When appointed Washington’s first governor, Isaac Ingalls Stevens, an ambitious military man turned politician, had one goal: To persuade (peacefully if possible) the Indians of the Puget Sound region to turn over their ancestral lands to the Federal Government. In return, they were to be consigned to reservations unsuitable for hunting, fishing, or grazing, their traditional means of sustaining life. The result was an outbreak of violence and rebellion, a tragic episode of frontier oppression and injustice.

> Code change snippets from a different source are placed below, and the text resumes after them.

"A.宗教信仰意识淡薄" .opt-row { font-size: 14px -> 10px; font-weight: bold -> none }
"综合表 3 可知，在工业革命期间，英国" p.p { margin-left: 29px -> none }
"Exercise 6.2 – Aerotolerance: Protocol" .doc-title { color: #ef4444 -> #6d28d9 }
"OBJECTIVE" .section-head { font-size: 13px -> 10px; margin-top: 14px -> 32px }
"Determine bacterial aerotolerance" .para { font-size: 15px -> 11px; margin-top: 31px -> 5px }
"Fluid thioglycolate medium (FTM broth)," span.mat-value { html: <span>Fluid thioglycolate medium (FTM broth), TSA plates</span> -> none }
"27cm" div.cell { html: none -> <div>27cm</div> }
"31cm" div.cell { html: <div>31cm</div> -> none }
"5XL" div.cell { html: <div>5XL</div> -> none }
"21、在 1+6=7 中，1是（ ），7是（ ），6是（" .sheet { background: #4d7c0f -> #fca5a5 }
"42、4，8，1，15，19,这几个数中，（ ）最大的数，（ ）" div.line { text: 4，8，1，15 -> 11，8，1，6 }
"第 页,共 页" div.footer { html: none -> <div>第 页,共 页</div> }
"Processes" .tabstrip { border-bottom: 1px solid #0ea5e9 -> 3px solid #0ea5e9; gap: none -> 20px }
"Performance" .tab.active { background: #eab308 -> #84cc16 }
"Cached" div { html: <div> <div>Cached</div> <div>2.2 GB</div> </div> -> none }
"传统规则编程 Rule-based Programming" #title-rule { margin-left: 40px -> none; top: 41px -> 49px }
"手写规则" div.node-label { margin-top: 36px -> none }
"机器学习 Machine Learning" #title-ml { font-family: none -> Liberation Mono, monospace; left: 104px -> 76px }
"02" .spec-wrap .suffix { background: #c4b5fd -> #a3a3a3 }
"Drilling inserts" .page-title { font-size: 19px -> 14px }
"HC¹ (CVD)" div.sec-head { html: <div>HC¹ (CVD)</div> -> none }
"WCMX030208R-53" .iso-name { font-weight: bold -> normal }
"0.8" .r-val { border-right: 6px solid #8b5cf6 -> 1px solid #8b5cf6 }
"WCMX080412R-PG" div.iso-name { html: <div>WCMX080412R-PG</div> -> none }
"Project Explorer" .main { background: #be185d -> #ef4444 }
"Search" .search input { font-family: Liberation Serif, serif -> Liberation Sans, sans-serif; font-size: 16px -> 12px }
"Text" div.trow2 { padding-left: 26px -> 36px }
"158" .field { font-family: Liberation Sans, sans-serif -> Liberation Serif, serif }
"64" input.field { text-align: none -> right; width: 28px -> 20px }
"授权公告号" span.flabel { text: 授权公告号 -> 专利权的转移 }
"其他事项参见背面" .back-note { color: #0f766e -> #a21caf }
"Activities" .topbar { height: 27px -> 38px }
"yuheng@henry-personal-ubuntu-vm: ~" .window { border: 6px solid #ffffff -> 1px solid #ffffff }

With his trademark empathy and scholarly acuity, Pulitzer Prize-winner Richard Kluger recounts the impact of Stevens’s program on the Nisqually tribe, whose chief, Leschi, sparked the native resistance movement. Stevens was determined to succeed at any cost: His hasty treaty negotiations with the Indians, marked by deceit, threat, and misrepresentation, inflamed his opponents. Leschi, resolved to save more than a few patches of his people’s lush homelands, unwittingly turned his tribe - and himself most of all - into victims of the governor’s relentless wrath. The conflict between these two complicated and driven men - and their supporters - explosively and enormously at odds with each other, was to have echoes far into the future.
Closely considered and eloquently written, The Bitter Waters of Medicine Creek is a bold and long-overdue clarification of the historical record of an American tragedy, presenting, through the experiences of one tribe, the history of Native American suffering and injustice.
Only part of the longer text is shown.